A newly declassified report confirmed for the first time that US federal agencies are secretly acquiring vast amounts of commercially available information on Americans.
When the US government admonishes you over the use of, say, TikTok, because your data might potentially end up in the hands of the Chinese, maybe advise it to take look in the mirror.
That’s because a just-declassified report by the Office of the Director of National Intelligence (ODNI) clearly confirms that the American government has access to it all – data from connected vehicles, web browsing information, and smartphones.
License to pry into private lives
The ODNI report, prepared in January 2022 and released in June 2023 following a request by a Democratic senator Ron Wyden, says that the data the US government purchases “clearly provides intelligence value.” But it also “raises significant issues related to privacy and civil liberties.”
The declassified report is the first public disclosure that the government is using commercially available information (CAI), generated from web-connected devices and made available by data brokers for purchase.
ODNI says that if the US government can buy the data, so can America’s adversaries and hostile nations.

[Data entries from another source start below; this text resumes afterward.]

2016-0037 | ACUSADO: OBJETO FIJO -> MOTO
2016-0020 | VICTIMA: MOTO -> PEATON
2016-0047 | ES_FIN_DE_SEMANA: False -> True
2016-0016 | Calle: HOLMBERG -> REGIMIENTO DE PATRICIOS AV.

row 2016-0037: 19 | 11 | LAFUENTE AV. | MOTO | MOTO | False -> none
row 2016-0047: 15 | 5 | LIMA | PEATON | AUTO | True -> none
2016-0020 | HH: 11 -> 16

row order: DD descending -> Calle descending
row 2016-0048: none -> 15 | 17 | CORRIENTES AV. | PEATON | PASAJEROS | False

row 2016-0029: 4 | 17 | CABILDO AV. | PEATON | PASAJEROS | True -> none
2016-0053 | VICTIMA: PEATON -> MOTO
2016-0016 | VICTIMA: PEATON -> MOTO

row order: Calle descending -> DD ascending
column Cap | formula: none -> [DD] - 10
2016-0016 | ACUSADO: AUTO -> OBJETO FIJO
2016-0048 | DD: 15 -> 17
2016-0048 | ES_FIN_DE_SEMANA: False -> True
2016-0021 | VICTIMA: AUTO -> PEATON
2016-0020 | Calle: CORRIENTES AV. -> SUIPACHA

Of course, your elected officials can also use the information against you, in theory, and do away with legal information-gathering capabilities such as search warrants or wiretaps.

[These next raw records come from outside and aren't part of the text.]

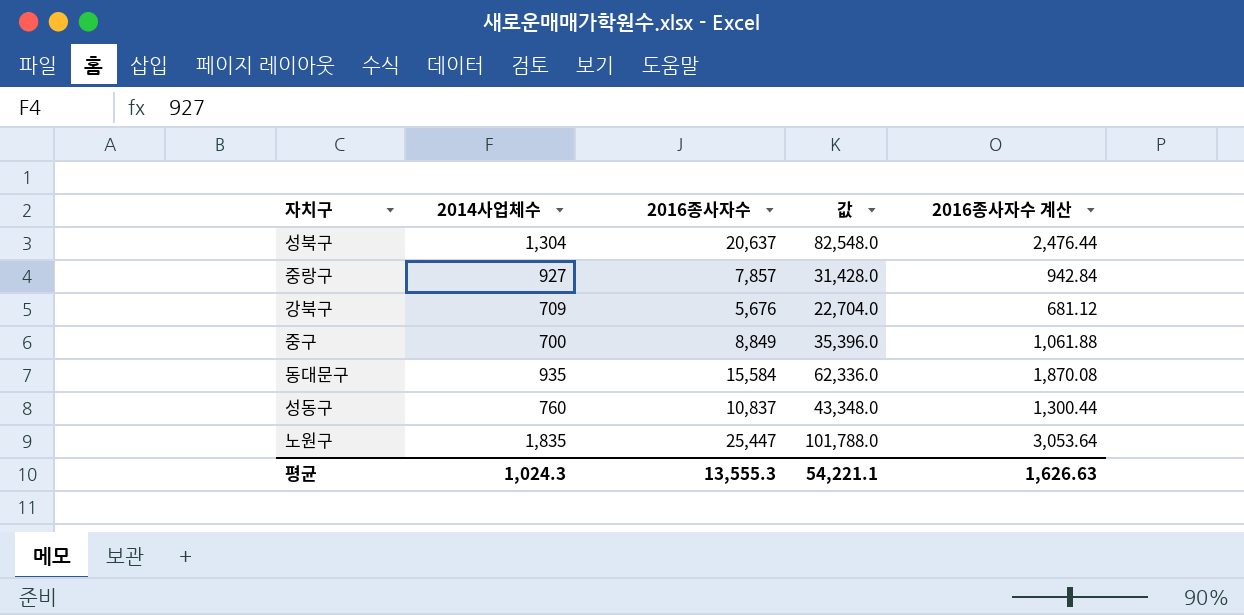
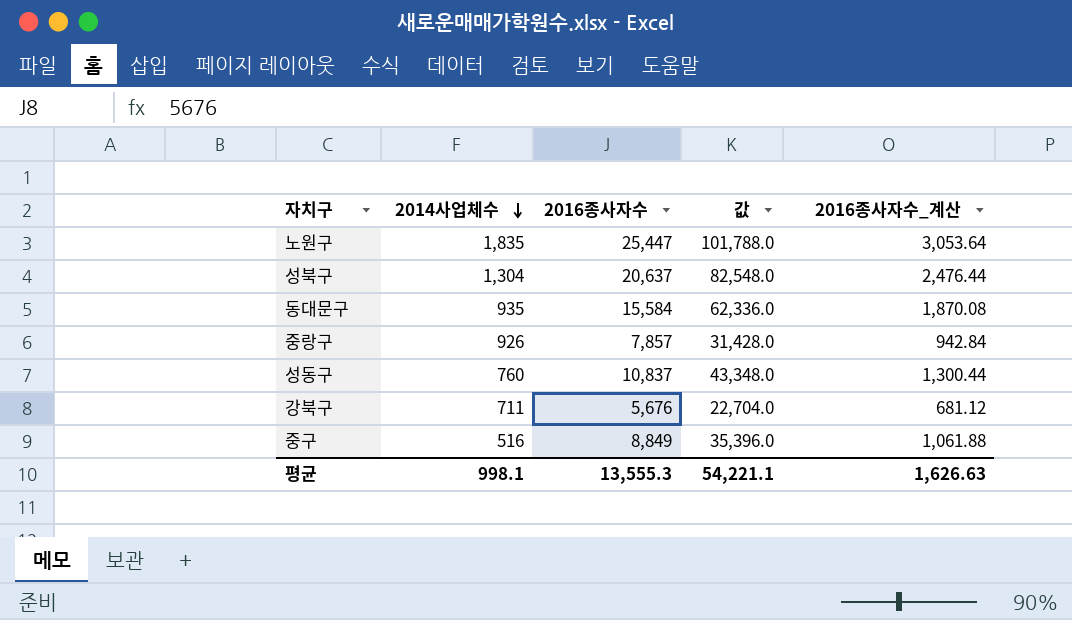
row order: none -> 2014사업체수 descending
column name: 2016종사자수 계산 -> 2016종사자수_계산
중랑구 | 2014사업체수: 927 -> 926
강북구 | 2014사업체수: 709 -> 711
중구 | 2014사업체수: 700 -> 516
평균 | 2014사업체수: 1,024.3 -> 998.1

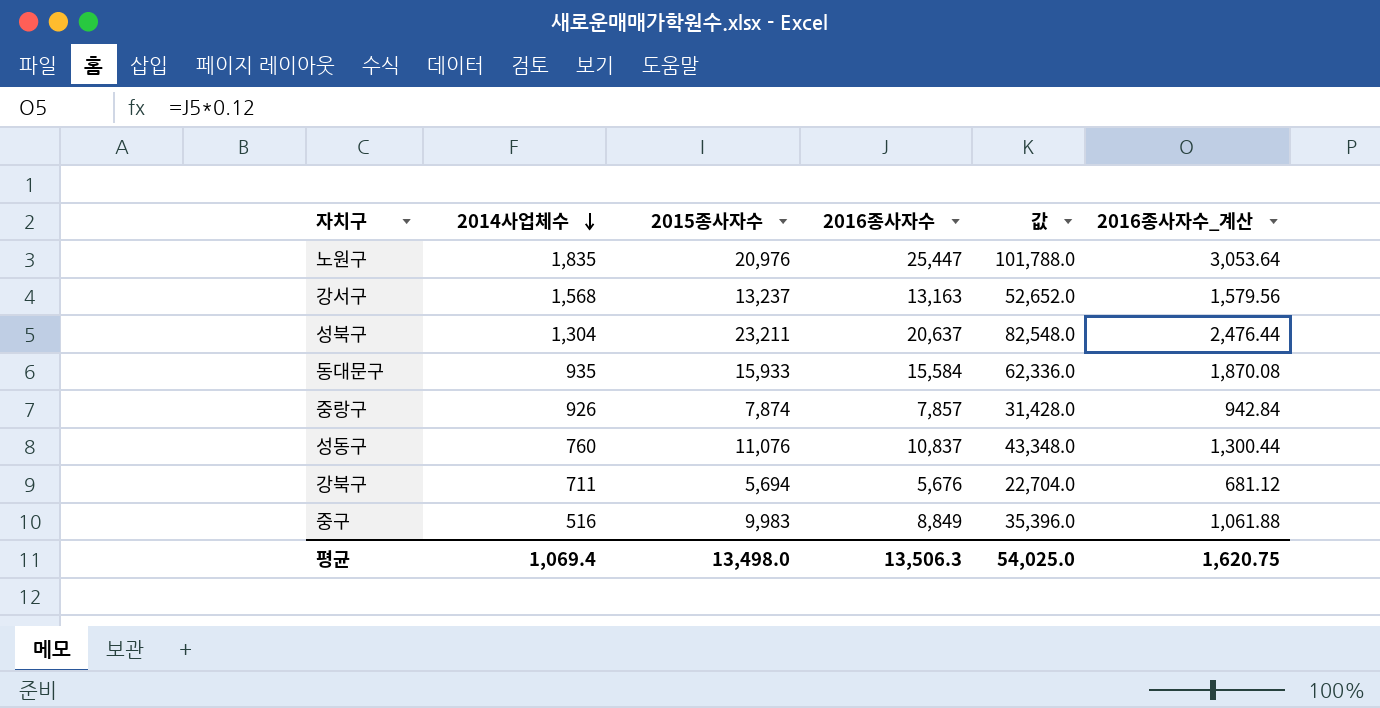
column 2015종사자수 | position: none -> 3
row 강서구: none -> 1,568 | 13,237 | 13,163 | 52,652.0 | 1,579.56
평균 | 2014사업체수: 998.1 -> 1,069.4
평균 | 2016종사자수: 13,555.3 -> 13,506.3
평균 | 값: 54,221.1 -> 54,025.0
평균 | 2016종사자수_계산: 1,626.63 -> 1,620.75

Although CAI may be “anonymized,” it’s often possible (using other CAI) to deanonymize and identify individuals, including US persons, the report states.

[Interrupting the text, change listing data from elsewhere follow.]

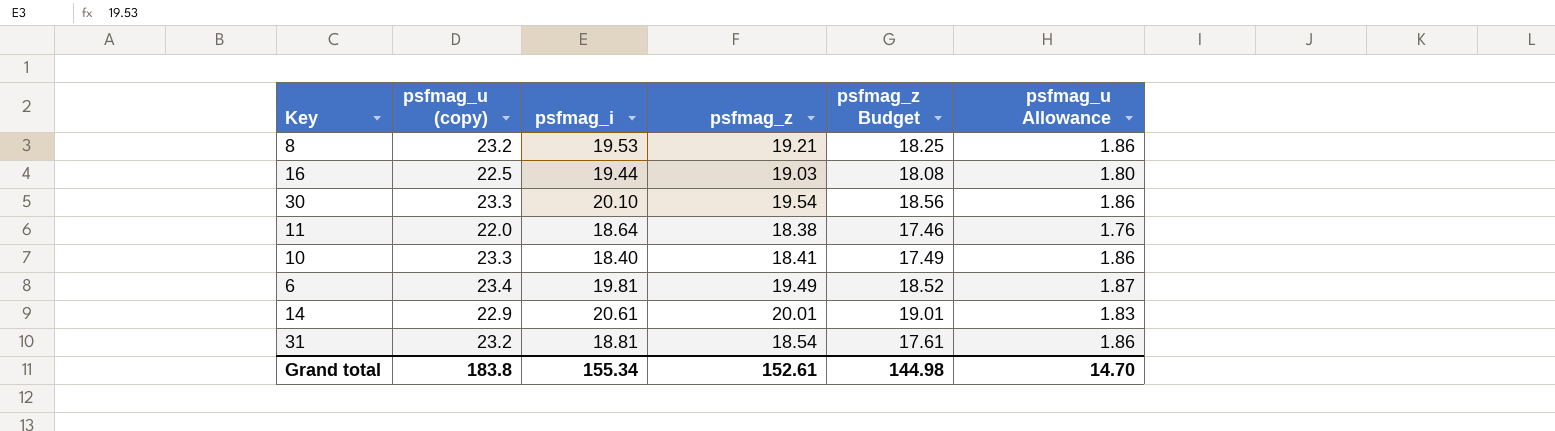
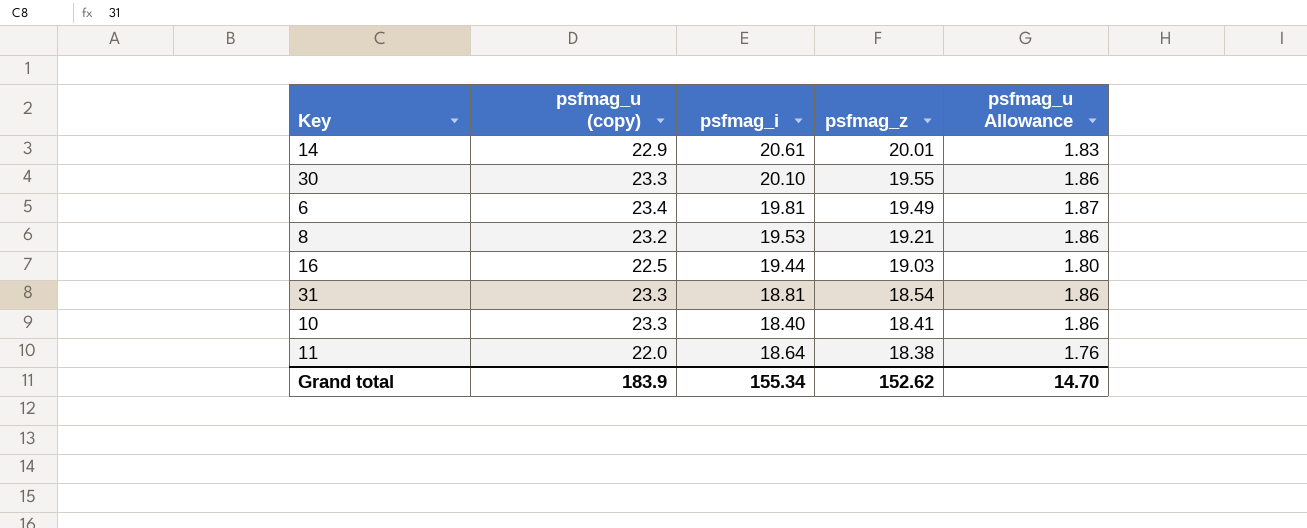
row order: none -> psfmag_z descending
column psfmag_z Budget | formula: [psfmag_z] * 0.95 -> none
30 | psfmag_z: 19.54 -> 19.55
31 | psfmag_u (copy): 23.2 -> 23.3
Grand total | psfmag_u (copy): 183.8 -> 183.9
Grand total | psfmag_z: 152.61 -> 152.62

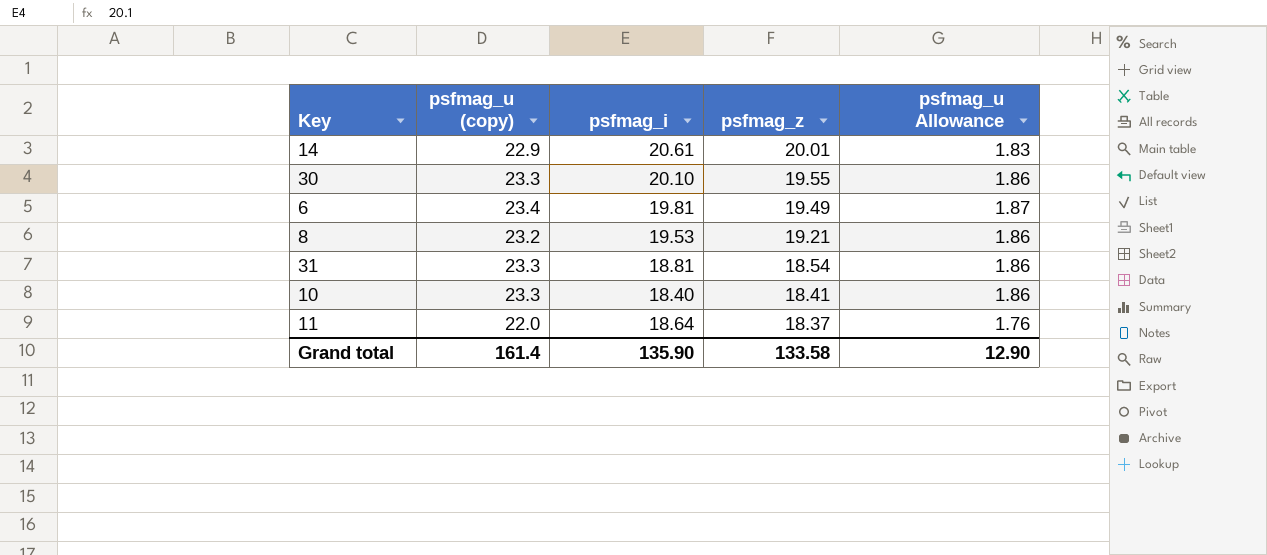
row 16: 22.5 | 19.44 | 19.03 | 1.80 -> none
11 | psfmag_z: 18.38 -> 18.37
Grand total | psfmag_u (copy): 183.9 -> 161.4
Grand total | psfmag_i: 155.34 -> 135.90
Grand total | psfmag_z: 152.62 -> 133.58
Grand total | psfmag_u Allowance: 14.70 -> 12.90

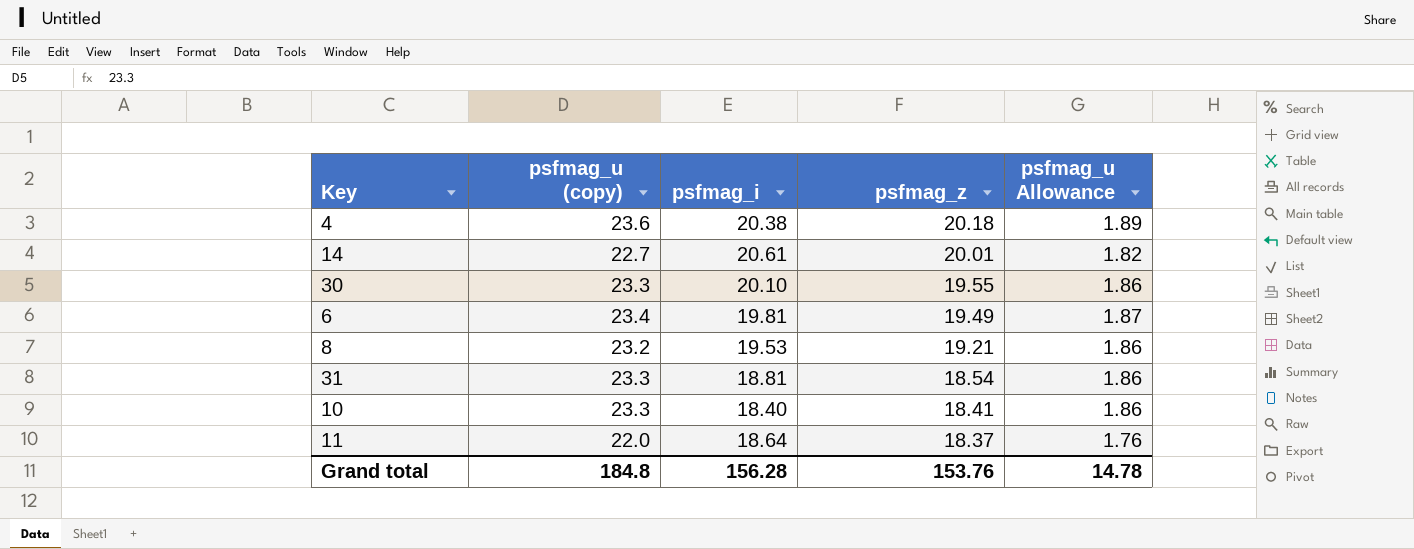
row 4: none -> 23.6 | 20.38 | 20.18 | 1.89
14 | psfmag_u (copy): 22.9 -> 22.7
14 | psfmag_u Allowance: 1.83 -> 1.82
Grand total | psfmag_u (copy): 161.4 -> 184.8
Grand total | psfmag_i: 135.90 -> 156.28
Grand total | psfmag_z: 133.58 -> 153.76
Grand total | psfmag_u Allowance: 12.90 -> 14.78

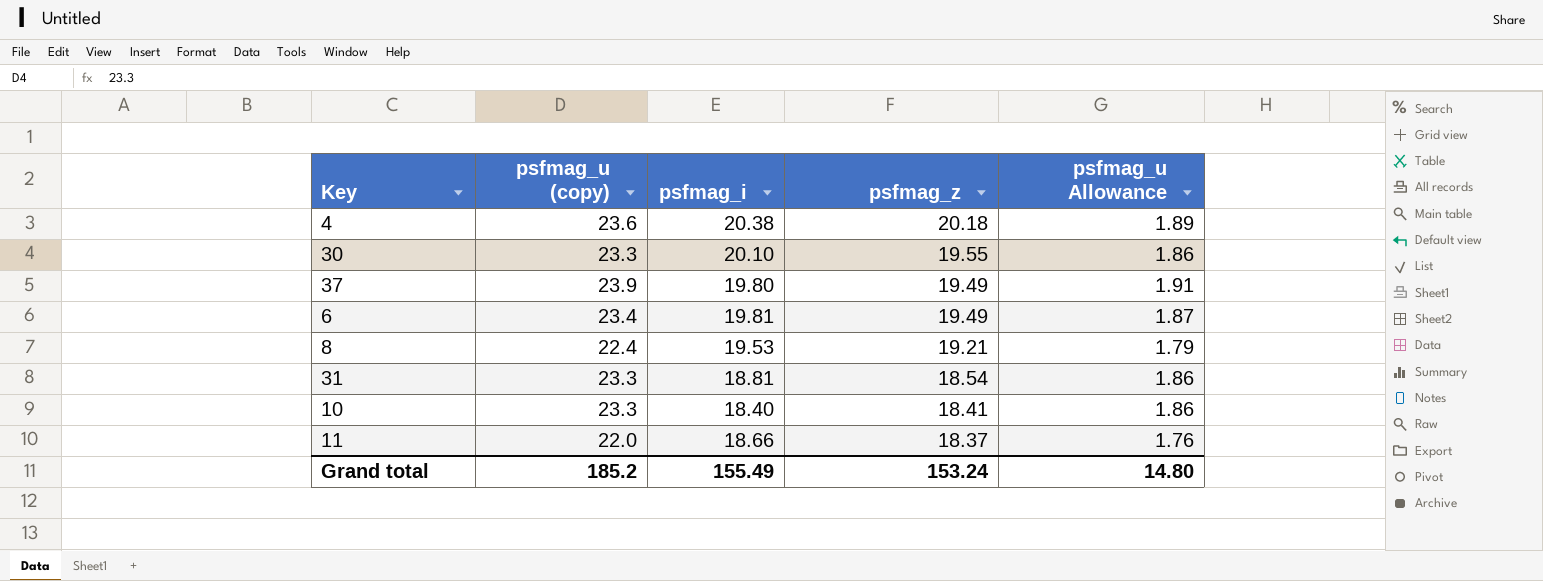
row 14: 22.7 | 20.61 | 20.01 | 1.82 -> none
row 37: none -> 23.9 | 19.80 | 19.49 | 1.91
8 | psfmag_u (copy): 23.2 -> 22.4
8 | psfmag_u Allowance: 1.86 -> 1.79
11 | psfmag_i: 18.64 -> 18.66
Grand total | psfmag_u (copy): 184.8 -> 185.2
Grand total | psfmag_i: 156.28 -> 155.49
Grand total | psfmag_z: 153.76 -> 153.24
Grand total | psfmag_u Allowance: 14.78 -> 14.80

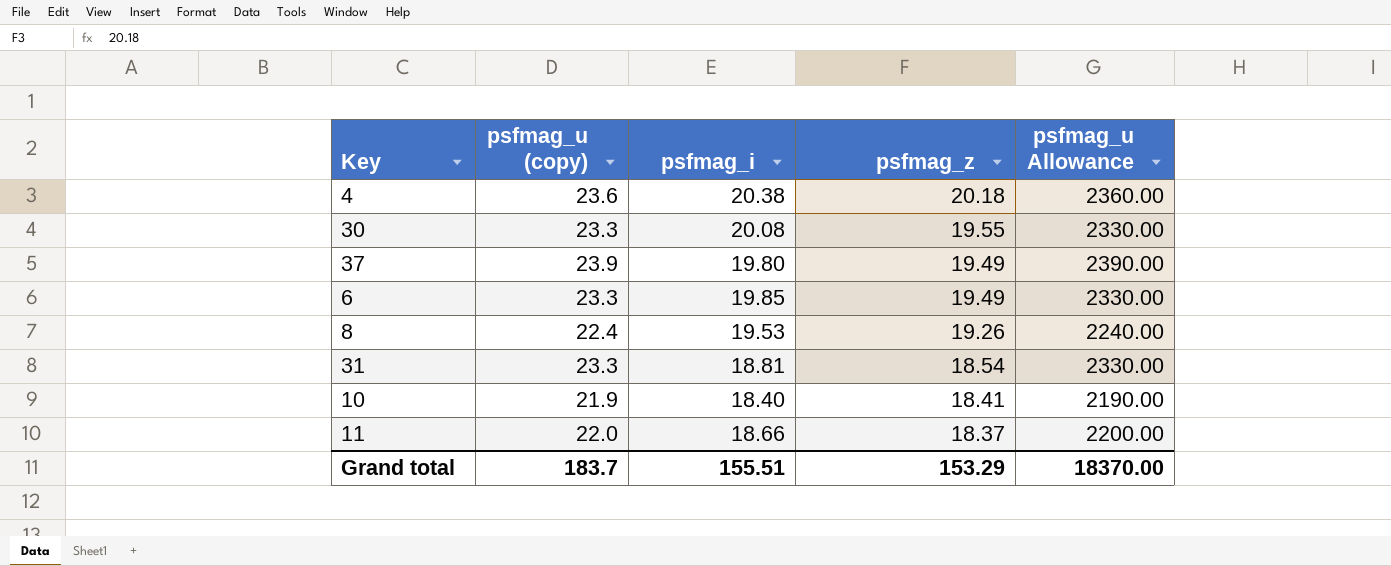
column psfmag_u Allowance | formula: [psfmag_u (copy)] * 0.08 -> [psfmag_u (copy)] * 100
30 | psfmag_i: 20.10 -> 20.08
6 | psfmag_u (copy): 23.4 -> 23.3
6 | psfmag_i: 19.81 -> 19.85
8 | psfmag_z: 19.21 -> 19.26
10 | psfmag_u (copy): 23.3 -> 21.9
Grand total | psfmag_u (copy): 185.2 -> 183.7
Grand total | psfmag_i: 155.49 -> 155.51
Grand total | psfmag_z: 153.24 -> 153.29
Grand total | psfmag_u Allowance: 14.80 -> 18370.00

“It can be misused to pry into private lives, ruin reputations, and cause emotional distress and threaten the safety of individuals. Even subject to appropriate controls, CAI can increase the power of the government’s ability to peer into private lives to levels that may exceed our constitutional traditions or other social expectations,” ODNI explains.
“Mission creep can subject CAI collected for one purpose to other purposes that might raise risks beyond those originally calculated.”
No meaningful legislation
The US doesn’t have a privacy or data protection law regulating the sharing or selling of Americans’ private data. According to Senator Wyden, it’s clear that there’s a lack of oversight of how the data is obtained and used.
“The Director of National Intelligence has confirmed that the government is buying up massive amounts of Americans' private data. That there are virtually no guardrails around how the government collects this information should concern anyone who uses a smartphone or computer,” Wyden tweeted.
Of course, the ODNI report is not the final say in the matter. If the government is sued in federal court, the theory that US intelligence agencies purchase and use citizens’ private data is likely to be carefully scrutinized.
Experts – and the tabloids – are already horrified. The New York Post, for example, has concluded that “the feds can learn about any website you visited, any tweet you liked, anywhere you drove, and almost anything you purchased with a credit card.”
The newspaper also quoted Neil Richards, a Koch Distinguished Professor in Law at Washington University in St. Louis, Missouri, who said it was “shameful” for the US to not have meaningful privacy legislation.
“Congress and other legislators have simply failed to protect our privacy, and that failure has become all the more obvious. There’s been an explosion in the amount of commercially available data about every single person in this country. And the current legal regime doesn’t restrain that,” said Richards.